Hildegard of Bingen (1098-1197) is one of the great figures of medieval culture: because the profundity of her world-view and the versatility of what she produced, she has risen to the height of such personages as John Scotus Erigena, Avicenna, Dante. She has been recognized for years now, after centuries of being marginalized in the great currents of medieval thought.
She was an authoritative woman and from a monastery which she herself founded, having broken away from those among whom she had been raised. She had contact with the authorities of her time, Popes and emperors, as well as exponents of ecclesiastical and intellectual life and the nobility. She travelled and, an exception for that time, she preached publicly. The acknowledgement which today is due to her comes not only from theologians and philosophers, but also from musicians and practitioners of natural medicine: her work contains a powerful stimulus for rethinking the complexity human experience, it speaks of the unity and discord between body and soul, between the self and the world, between individual destiny and historical context.

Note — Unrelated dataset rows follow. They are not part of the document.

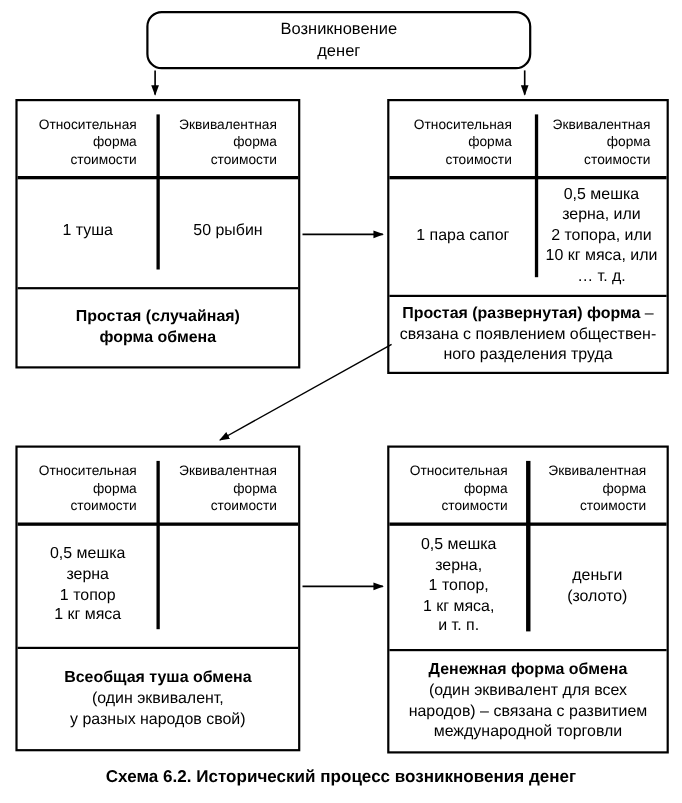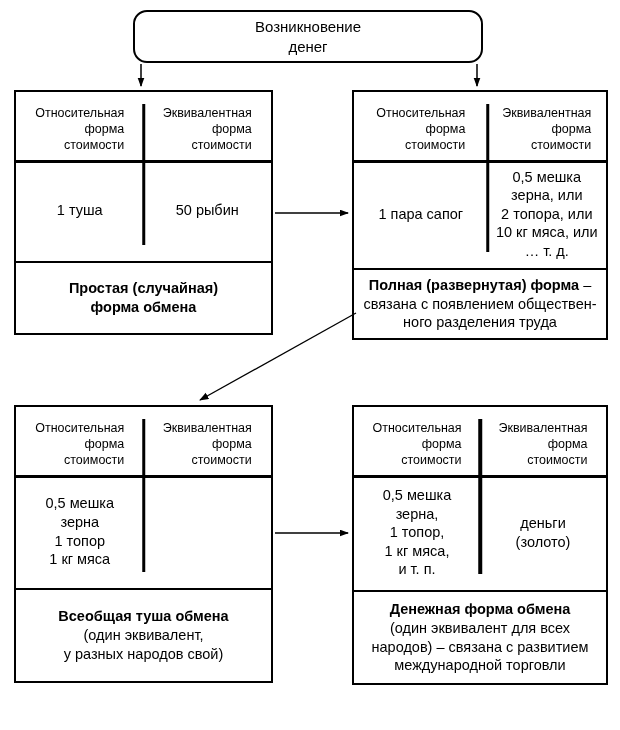--- a/index.html
+++ b/index.html
@@ -148,7 +148,7 @@
       <div class="vline"></div>
     </div>
     <div class="label-area pre">
-      <span><span class="label-bold">Полная (развернутая) форма</span><span> –
+      <span><span class="label-bold">Простая (развернутая) форма</span><span> –
 связана с появлением обществен-
 ного разделения труда</span></span>
     </div>

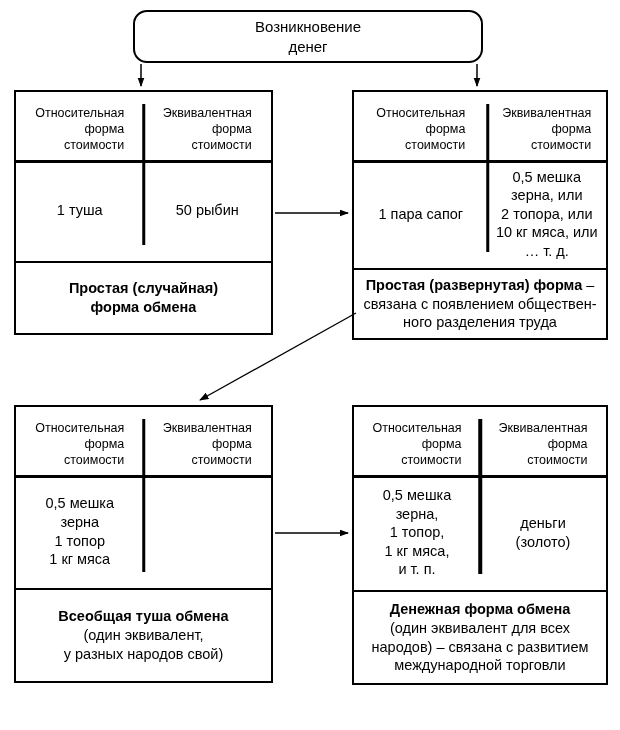--- a/index.html
+++ b/index.html
@@ -223,6 +223,7 @@
     <line x1="275" y1="533" x2="348" y2="533" stroke="#000" stroke-width="1.5" marker-end="url(#ah)"></line>
   </svg>
 
+  <div class="caption">Схема 6.2. Исторический процесс возникновения денег</div>
 
 </div>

If Hildegard was not a “philosopher” in the scholastic sense of the word, in her wisdom culminates a prophetic and “monastic philosophy” which bases itself on a symbolic reading of the historical and the natural, it leads us to the invisible through the visible. This symbolic reading is not “irrational”, for one of the central ideas in Hildegard's work is precisely the value of human rationalitas, it is the spark of the Divine Spirit, which makes humanity into God's masterpiece and endows it with freedom.